GIVEN RECORDS:
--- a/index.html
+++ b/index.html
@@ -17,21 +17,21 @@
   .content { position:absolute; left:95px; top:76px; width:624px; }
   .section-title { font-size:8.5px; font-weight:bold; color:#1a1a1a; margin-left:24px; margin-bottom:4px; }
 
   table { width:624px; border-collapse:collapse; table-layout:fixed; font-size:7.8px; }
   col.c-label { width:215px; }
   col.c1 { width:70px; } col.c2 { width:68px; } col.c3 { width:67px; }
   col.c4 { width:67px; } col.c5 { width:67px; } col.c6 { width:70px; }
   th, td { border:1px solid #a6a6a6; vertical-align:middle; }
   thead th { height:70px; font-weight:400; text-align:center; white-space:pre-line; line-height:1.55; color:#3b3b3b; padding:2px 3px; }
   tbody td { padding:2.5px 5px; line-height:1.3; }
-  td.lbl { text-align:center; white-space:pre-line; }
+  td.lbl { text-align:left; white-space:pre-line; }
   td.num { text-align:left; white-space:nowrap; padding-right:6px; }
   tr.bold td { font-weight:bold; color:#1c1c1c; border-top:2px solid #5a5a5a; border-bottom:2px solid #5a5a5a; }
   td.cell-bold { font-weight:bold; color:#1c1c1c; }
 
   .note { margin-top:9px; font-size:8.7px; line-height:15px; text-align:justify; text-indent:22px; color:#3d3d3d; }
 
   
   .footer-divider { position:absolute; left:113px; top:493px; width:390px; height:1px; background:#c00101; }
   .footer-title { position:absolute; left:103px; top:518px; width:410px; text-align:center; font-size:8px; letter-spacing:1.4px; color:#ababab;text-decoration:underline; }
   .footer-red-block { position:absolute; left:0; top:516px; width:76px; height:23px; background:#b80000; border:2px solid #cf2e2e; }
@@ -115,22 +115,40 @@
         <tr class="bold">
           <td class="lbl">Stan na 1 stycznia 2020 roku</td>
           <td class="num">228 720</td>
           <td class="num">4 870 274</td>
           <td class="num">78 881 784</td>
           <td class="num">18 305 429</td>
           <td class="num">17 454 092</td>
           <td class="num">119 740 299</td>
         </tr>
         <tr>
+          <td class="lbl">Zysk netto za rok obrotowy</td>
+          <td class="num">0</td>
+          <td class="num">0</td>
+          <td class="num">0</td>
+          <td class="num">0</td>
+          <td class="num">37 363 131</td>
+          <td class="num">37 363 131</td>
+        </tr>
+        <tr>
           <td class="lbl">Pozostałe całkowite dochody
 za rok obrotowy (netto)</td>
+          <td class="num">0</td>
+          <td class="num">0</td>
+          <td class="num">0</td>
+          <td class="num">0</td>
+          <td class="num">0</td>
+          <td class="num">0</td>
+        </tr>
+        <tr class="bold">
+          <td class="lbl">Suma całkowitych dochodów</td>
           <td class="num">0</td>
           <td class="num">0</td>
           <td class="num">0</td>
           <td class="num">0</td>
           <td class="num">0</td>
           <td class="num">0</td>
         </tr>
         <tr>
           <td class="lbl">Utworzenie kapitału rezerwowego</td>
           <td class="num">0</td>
...
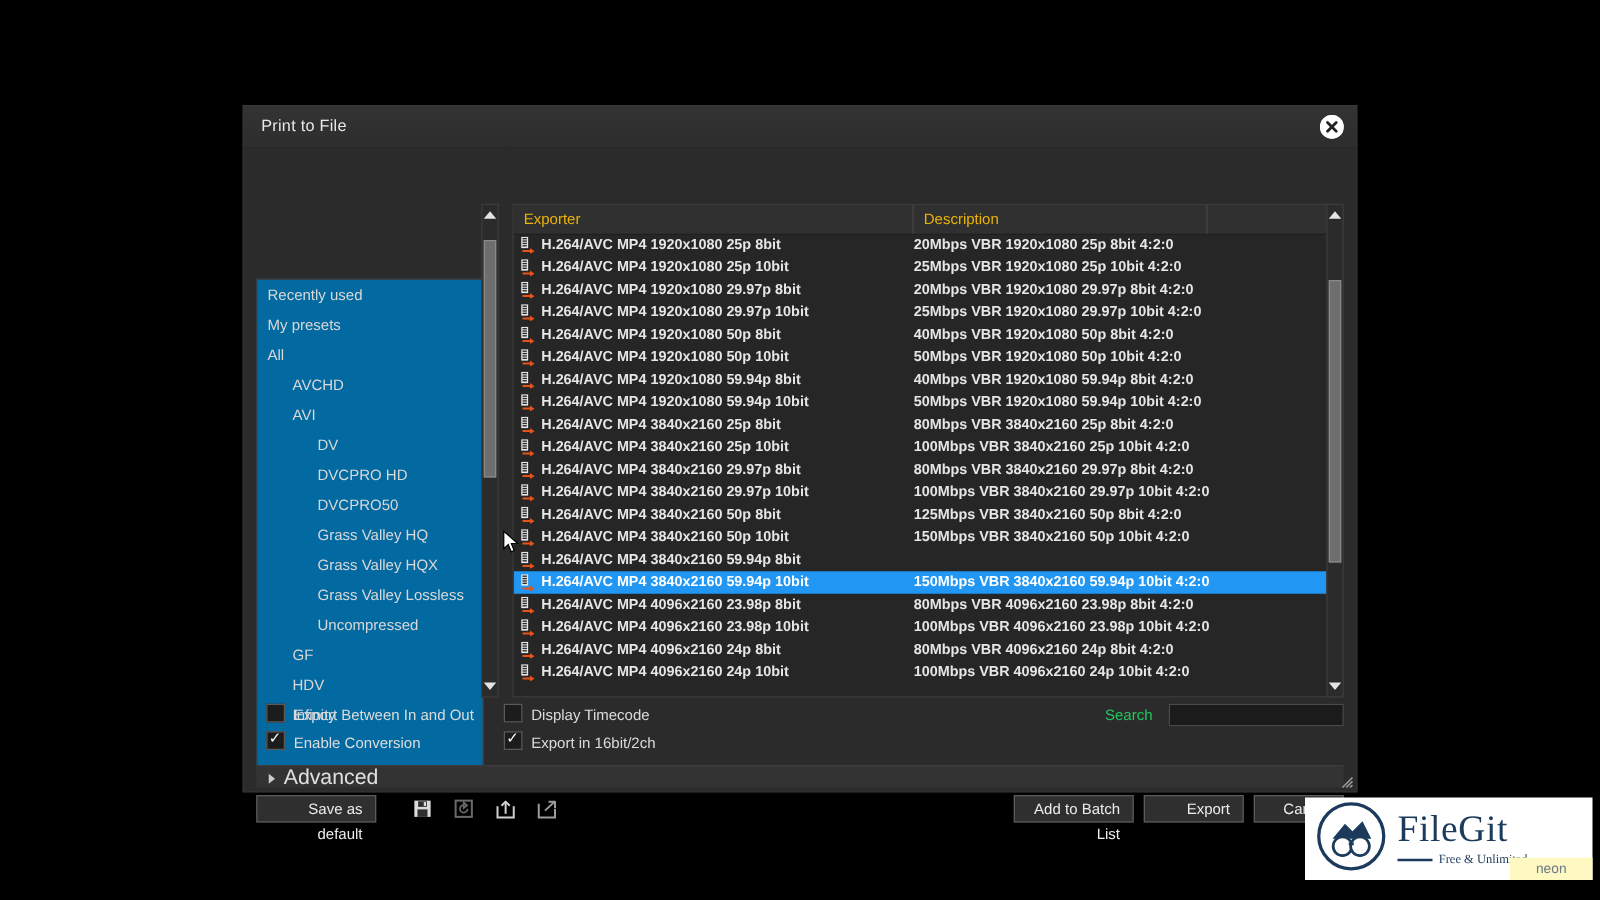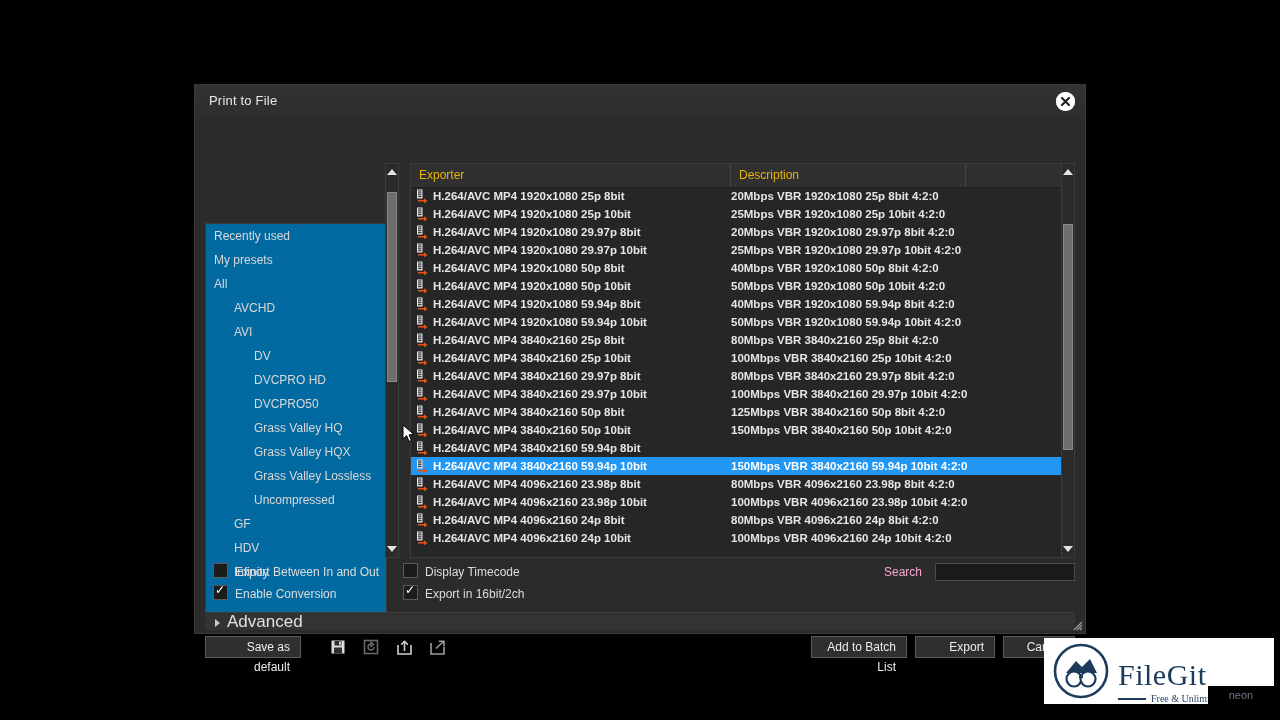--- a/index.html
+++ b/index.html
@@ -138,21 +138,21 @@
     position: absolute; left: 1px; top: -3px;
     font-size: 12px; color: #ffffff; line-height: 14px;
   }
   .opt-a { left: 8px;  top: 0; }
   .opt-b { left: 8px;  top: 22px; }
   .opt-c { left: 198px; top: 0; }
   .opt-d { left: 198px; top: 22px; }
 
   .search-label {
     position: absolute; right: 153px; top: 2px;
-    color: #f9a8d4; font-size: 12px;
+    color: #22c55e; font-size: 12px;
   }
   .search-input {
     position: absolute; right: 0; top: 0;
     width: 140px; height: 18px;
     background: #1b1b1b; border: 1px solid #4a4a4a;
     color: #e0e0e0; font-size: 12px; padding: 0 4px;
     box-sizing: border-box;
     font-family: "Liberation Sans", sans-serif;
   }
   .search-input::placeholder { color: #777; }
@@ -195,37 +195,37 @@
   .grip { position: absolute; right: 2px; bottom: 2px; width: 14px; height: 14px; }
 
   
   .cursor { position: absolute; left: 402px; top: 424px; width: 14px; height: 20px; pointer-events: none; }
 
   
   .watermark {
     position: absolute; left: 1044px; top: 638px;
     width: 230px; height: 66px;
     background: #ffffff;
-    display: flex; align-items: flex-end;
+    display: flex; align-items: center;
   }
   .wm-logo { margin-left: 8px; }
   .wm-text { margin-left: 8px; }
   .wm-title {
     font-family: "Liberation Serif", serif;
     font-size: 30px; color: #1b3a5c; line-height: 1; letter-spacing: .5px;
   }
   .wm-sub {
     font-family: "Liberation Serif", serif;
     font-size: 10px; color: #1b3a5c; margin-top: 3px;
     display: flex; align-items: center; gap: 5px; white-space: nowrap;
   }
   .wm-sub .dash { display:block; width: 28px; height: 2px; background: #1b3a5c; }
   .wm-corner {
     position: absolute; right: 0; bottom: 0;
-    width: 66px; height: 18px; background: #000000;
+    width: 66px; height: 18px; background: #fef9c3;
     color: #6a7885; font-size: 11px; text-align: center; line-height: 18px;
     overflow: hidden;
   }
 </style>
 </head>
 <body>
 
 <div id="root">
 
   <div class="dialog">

YOUR OBJECTIVE: Precisely the lines between those holding "width:624px; border-collapse:collapse; table-layout:fixed;" and "border:1px solid #a6a6a6;", inclusive, are to be reproduced from the listing above, with nothing added.

OUTPUT FOR THIS EXERCISE:
   table { width:624px; border-collapse:collapse; table-layout:fixed; font-size:7.8px; }
   col.c-label { width:215px; }
   col.c1 { width:70px; } col.c2 { width:68px; } col.c3 { width:67px; }
   col.c4 { width:67px; } col.c5 { width:67px; } col.c6 { width:70px; }
   th, td { border:1px solid #a6a6a6; vertical-align:middle; }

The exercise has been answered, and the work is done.